**Exercise directions:**
If a record contains an image, leave the image out and repeat everything else exactly.

BEGIN Materials provided

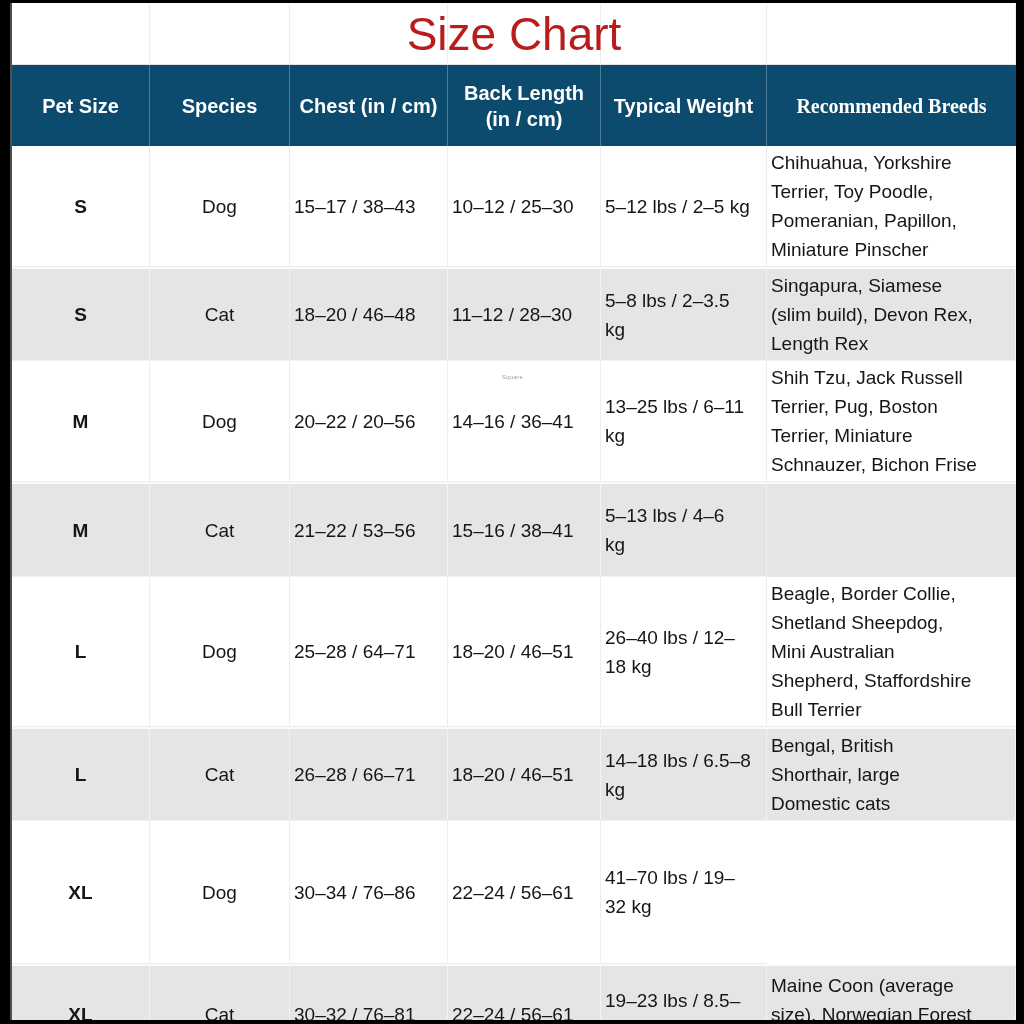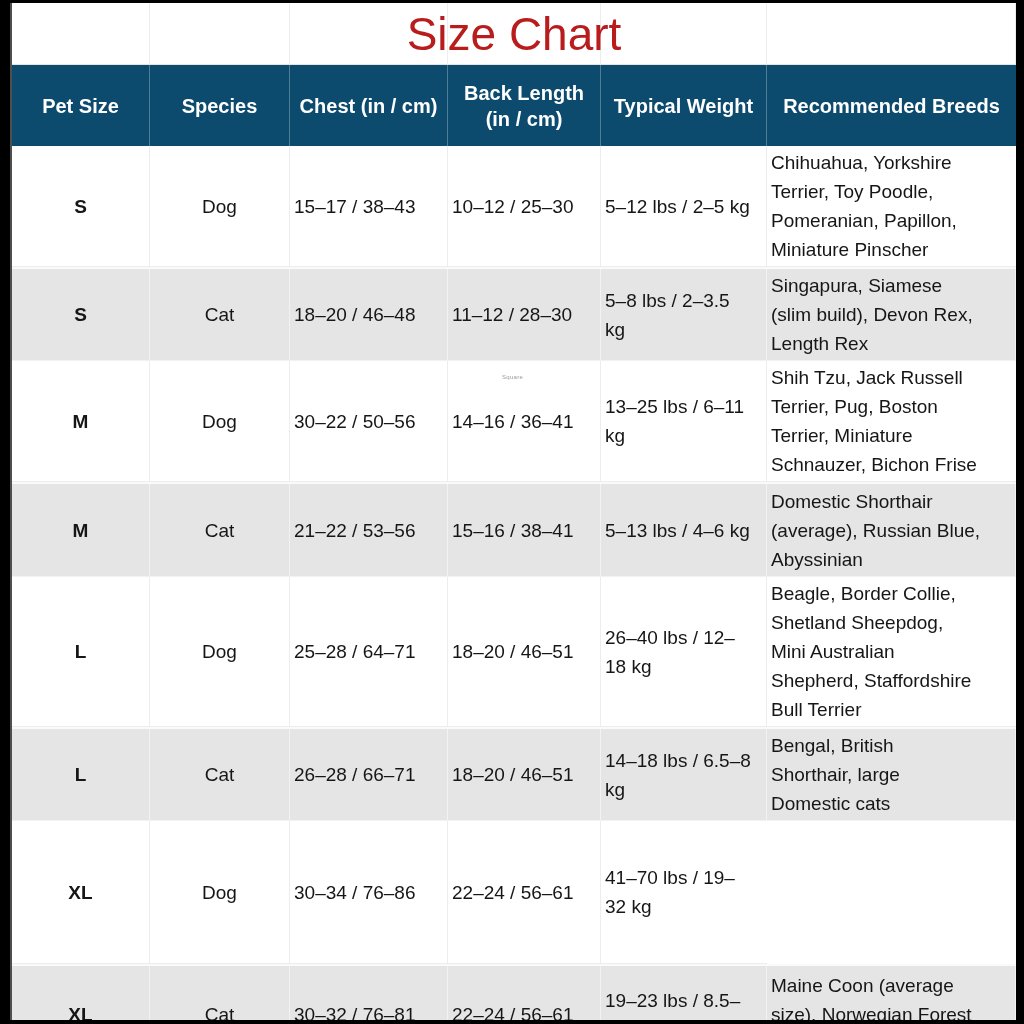--- a/index.html
+++ b/index.html
@@ -17,21 +17,21 @@
   .title-band .tcell:last-child { border-right:none; }
   .page-title { position:absolute; left:0; right:0; top:0; height:62px;
                 display:flex; align-items:center; justify-content:center;
                 font-size:46px; font-weight:500; color:#b91c1c; letter-spacing:0px; }
 
   
   .header { background:#0c4a6e; height:81px; }
   .hcell { display:flex; align-items:center; justify-content:center; text-align:center;
            color:#ffffff; font-weight:bold; font-size:20px; line-height:26px;
            border-right:1px solid rgba(255,255,255,0.28); padding:0 4px; }
-  .hcell:last-child { border-right:none; }
+  .hcell:last-child { border-right:none;font-family:Liberation Serif, serif; }
 
   
   .trow { background:#ffffff; }
   .trow.alt { background:#E5E5E5; border-top:2px solid #fafafa; }
   .trow:nth-of-type(1) { min-height:117px; }
   .trow:nth-of-type(2) { min-height:93px; }
   .trow:nth-of-type(3) { min-height:113px; }
   .trow:nth-of-type(4) { min-height:95px; }
   .trow:nth-of-type(5) { min-height:142px; }
   .trow:nth-of-type(6) { min-height:93px; }
@@ -92,38 +92,35 @@
         <div class="cell">11–12 / 28–30</div>
         <div class="cell">5–8 lbs / 2–3.5
 kg</div>
         <div class="cell">Singapura, Siamese
 (slim build), Devon Rex,
 Length Rex</div>
       </div>
       <div class="trow row">
         <div class="cell center size">M</div>
         <div class="cell center">Dog</div>
-        <div class="cell">30–22 / 50–56</div>
+        <div class="cell">20–22 / 20–56</div>
         <div class="cell">14–16 / 36–41</div>
         <div class="cell">13–25 lbs / 6–11
 kg</div>
         <div class="cell">Shih Tzu, Jack Russell
 Terrier, Pug, Boston
 Terrier, Miniature
 Schnauzer, Bichon Frise</div>
       </div>
       <div class="trow row alt">
         <div class="cell center size">M</div>
         <div class="cell center">Cat</div>
         <div class="cell">21–22 / 53–56</div>
         <div class="cell">15–16 / 38–41</div>
         <div class="cell">5–13 lbs / 4–6 kg</div>
-        <div class="cell">Domestic Shorthair
-(average), Russian Blue,
-Abyssinian</div>
       </div>
       <div class="trow row">
         <div class="cell center size">L</div>
         <div class="cell center">Dog</div>
         <div class="cell">25–28 / 64–71</div>
         <div class="cell">18–20 / 46–51</div>
         <div class="cell">26–40 lbs / 12–
 18 kg</div>
         <div class="cell">Beagle, Border Collie,
 Shetland Sheepdog,

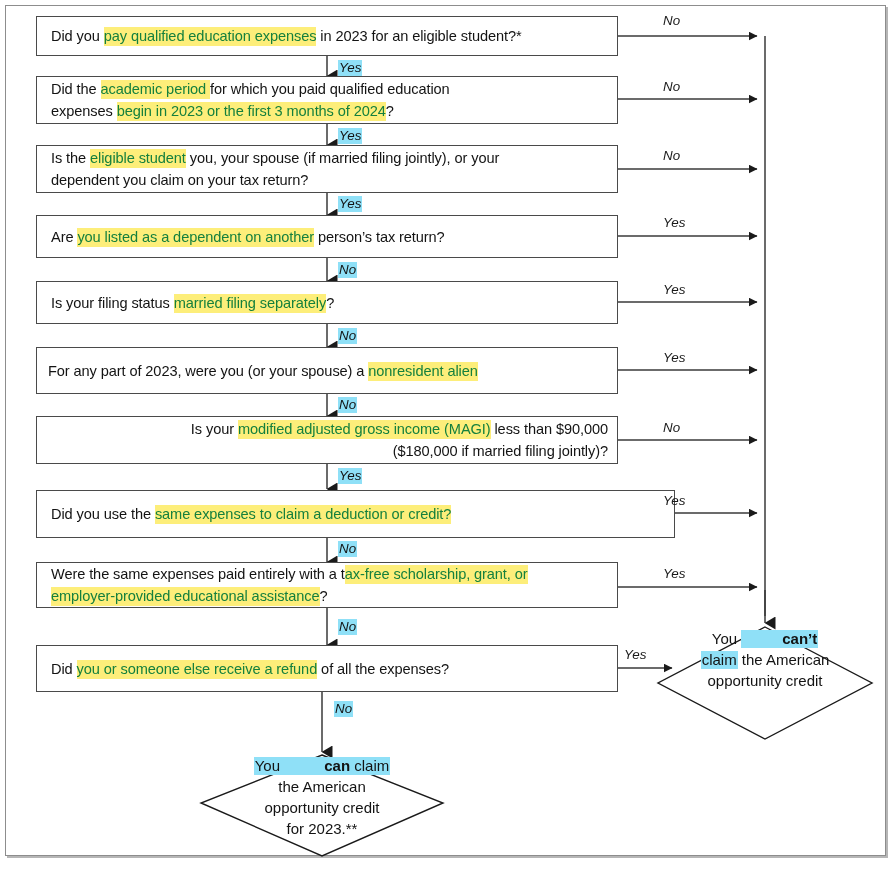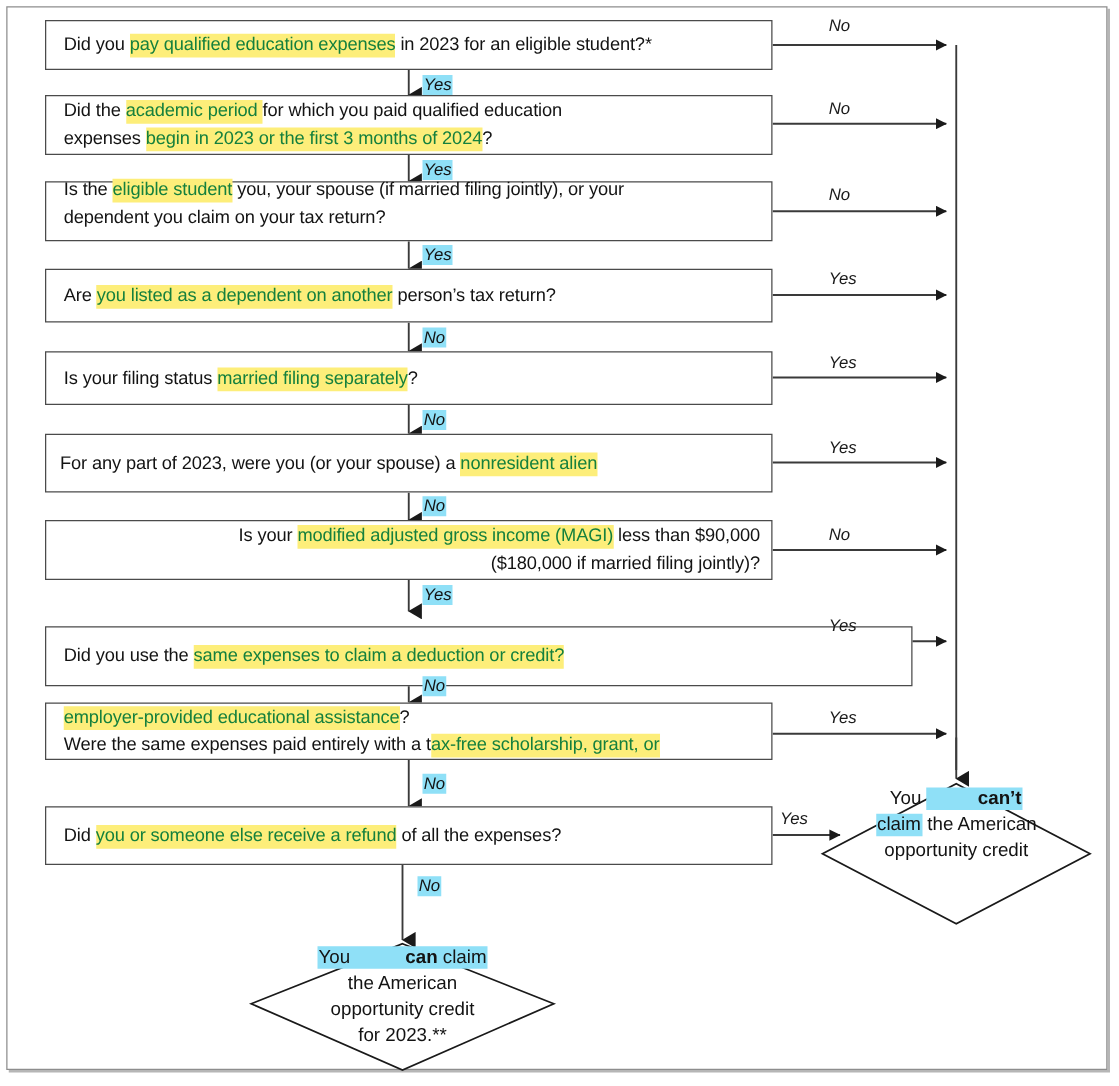--- a/index.html
+++ b/index.html
@@ -138,21 +138,21 @@
 
   <div class="qbox" style="left:36px; top:76px; width:582px; height:48px;">
     <div class="ln">
       <span>Did the </span><mark class="hl">academic period </mark><span>for which you paid qualified education</span>
     </div>
     <div class="ln">
       <span>expenses </span><mark class="hl">begin in 2023 or the first 3 months of 2024</mark><span>?</span>
     </div>
   </div>
 
-  <div class="qbox" style="left:36px; top:145px; width:582px; height:48px;justify-content:flex-end;">
+  <div class="qbox" style="left:36px; top:145px; width:582px; height:48px;">
     <div class="ln">
       <span>Is the </span><mark class="hl">eligible student</mark><span> you, your spouse (if married filing jointly), or your</span>
     </div>
     <div class="ln">dependent you claim on your tax return?</div>
   </div>
 
   <div class="qbox" style="left:36px; top:215px; width:582px; height:43px;">
     <div class="ln">
       <span>Are </span><mark class="hl">you listed as a dependent on another</mark><span> person’s tax return?</span>
     </div>
@@ -170,32 +170,32 @@
     </div>
   </div>
 
   <div class="qbox" style="left:36px; top:416px; width:582px; height:48px;text-align:right;">
     <div class="ln">
       <span>Is your </span><mark class="hl">modified adjusted gross income (MAGI)</mark><span> less than $90,000</span>
     </div>
     <div class="ln">($180,000 if married filing jointly)?</div>
   </div>
 
-  <div class="qbox" style="left:36px; top:501px; width:694px; height:48px;">
+  <div class="qbox" style="left:36px; top:490px; width:639px; height:48px;">
     <div class="ln">
       <span>Did you use the </span><mark class="hl">same expenses to claim a deduction or credit?</mark>
     </div>
   </div>
 
   <div class="qbox" style="left:36px; top:562px; width:582px; height:46px;">
     <div class="ln">
+      <span>Were the same expenses paid entirely with a t</span><mark class="hl">ax-free scholarship, grant, or</mark>
+    </div>
+    <div class="ln">
       <mark class="hl">employer-provided educational assistance</mark><span>?</span>
-    </div>
-    <div class="ln">
-      <span>Were the same expenses paid entirely with a t</span><mark class="hl">ax-free scholarship, grant, or</mark>
     </div>
   </div>
 
   <div class="qbox" style="left:36px; top:645px; width:582px; height:47px;">
     <div class="ln">
       <span>Did </span><mark class="hl">you or someone else receive a refund</mark><span> of all the expenses?</span>
     </div>
   </div>
 
   <div class="lbld" style="left:338px; top:60px;">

END Materials provided

**Exercise result:**
--- a/index.html
+++ b/index.html
@@ -17,21 +17,21 @@
   .title-band .tcell:last-child { border-right:none; }
   .page-title { position:absolute; left:0; right:0; top:0; height:62px;
                 display:flex; align-items:center; justify-content:center;
                 font-size:46px; font-weight:500; color:#b91c1c; letter-spacing:0px; }
 
   
   .header { background:#0c4a6e; height:81px; }
   .hcell { display:flex; align-items:center; justify-content:center; text-align:center;
            color:#ffffff; font-weight:bold; font-size:20px; line-height:26px;
            border-right:1px solid rgba(255,255,255,0.28); padding:0 4px; }
-  .hcell:last-child { border-right:none; }
+  .hcell:last-child { border-right:none;font-family:Liberation Serif, serif; }
 
   
   .trow { background:#ffffff; }
   .trow.alt { background:#E5E5E5; border-top:2px solid #fafafa; }
   .trow:nth-of-type(1) { min-height:117px; }
   .trow:nth-of-type(2) { min-height:93px; }
   .trow:nth-of-type(3) { min-height:113px; }
   .trow:nth-of-type(4) { min-height:95px; }
   .trow:nth-of-type(5) { min-height:142px; }
   .trow:nth-of-type(6) { min-height:93px; }
@@ -92,38 +92,35 @@
         <div class="cell">11–12 / 28–30</div>
         <div class="cell">5–8 lbs / 2–3.5
 kg</div>
         <div class="cell">Singapura, Siamese
 (slim build), Devon Rex,
 Length Rex</div>
       </div>
       <div class="trow row">
         <div class="cell center size">M</div>
         <div class="cell center">Dog</div>
-        <div class="cell">30–22 / 50–56</div>
+        <div class="cell">20–22 / 20–56</div>
         <div class="cell">14–16 / 36–41</div>
         <div class="cell">13–25 lbs / 6–11
 kg</div>
         <div class="cell">Shih Tzu, Jack Russell
 Terrier, Pug, Boston
 Terrier, Miniature
 Schnauzer, Bichon Frise</div>
       </div>
       <div class="trow row alt">
         <div class="cell center size">M</div>
         <div class="cell center">Cat</div>
         <div class="cell">21–22 / 53–56</div>
         <div class="cell">15–16 / 38–41</div>
         <div class="cell">5–13 lbs / 4–6 kg</div>
-        <div class="cell">Domestic Shorthair
-(average), Russian Blue,
-Abyssinian</div>
       </div>
       <div class="trow row">
         <div class="cell center size">L</div>
         <div class="cell center">Dog</div>
         <div class="cell">25–28 / 64–71</div>
         <div class="cell">18–20 / 46–51</div>
         <div class="cell">26–40 lbs / 12–
 18 kg</div>
         <div class="cell">Beagle, Border Collie,
 Shetland Sheepdog,

--- a/index.html
+++ b/index.html
@@ -138,21 +138,21 @@
 
   <div class="qbox" style="left:36px; top:76px; width:582px; height:48px;">
     <div class="ln">
       <span>Did the </span><mark class="hl">academic period </mark><span>for which you paid qualified education</span>
     </div>
     <div class="ln">
       <span>expenses </span><mark class="hl">begin in 2023 or the first 3 months of 2024</mark><span>?</span>
     </div>
   </div>
 
-  <div class="qbox" style="left:36px; top:145px; width:582px; height:48px;justify-content:flex-end;">
+  <div class="qbox" style="left:36px; top:145px; width:582px; height:48px;">
     <div class="ln">
       <span>Is the </span><mark class="hl">eligible student</mark><span> you, your spouse (if married filing jointly), or your</span>
     </div>
     <div class="ln">dependent you claim on your tax return?</div>
   </div>
 
   <div class="qbox" style="left:36px; top:215px; width:582px; height:43px;">
     <div class="ln">
       <span>Are </span><mark class="hl">you listed as a dependent on another</mark><span> person’s tax return?</span>
     </div>
@@ -170,32 +170,32 @@
     </div>
   </div>
 
   <div class="qbox" style="left:36px; top:416px; width:582px; height:48px;text-align:right;">
     <div class="ln">
       <span>Is your </span><mark class="hl">modified adjusted gross income (MAGI)</mark><span> less than $90,000</span>
     </div>
     <div class="ln">($180,000 if married filing jointly)?</div>
   </div>
 
-  <div class="qbox" style="left:36px; top:501px; width:694px; height:48px;">
+  <div class="qbox" style="left:36px; top:490px; width:639px; height:48px;">
     <div class="ln">
       <span>Did you use the </span><mark class="hl">same expenses to claim a deduction or credit?</mark>
     </div>
   </div>
 
   <div class="qbox" style="left:36px; top:562px; width:582px; height:46px;">
     <div class="ln">
+      <span>Were the same expenses paid entirely with a t</span><mark class="hl">ax-free scholarship, grant, or</mark>
+    </div>
+    <div class="ln">
       <mark class="hl">employer-provided educational assistance</mark><span>?</span>
-    </div>
-    <div class="ln">
-      <span>Were the same expenses paid entirely with a t</span><mark class="hl">ax-free scholarship, grant, or</mark>
     </div>
   </div>
 
   <div class="qbox" style="left:36px; top:645px; width:582px; height:47px;">
     <div class="ln">
       <span>Did </span><mark class="hl">you or someone else receive a refund</mark><span> of all the expenses?</span>
     </div>
   </div>
 
   <div class="lbld" style="left:338px; top:60px;">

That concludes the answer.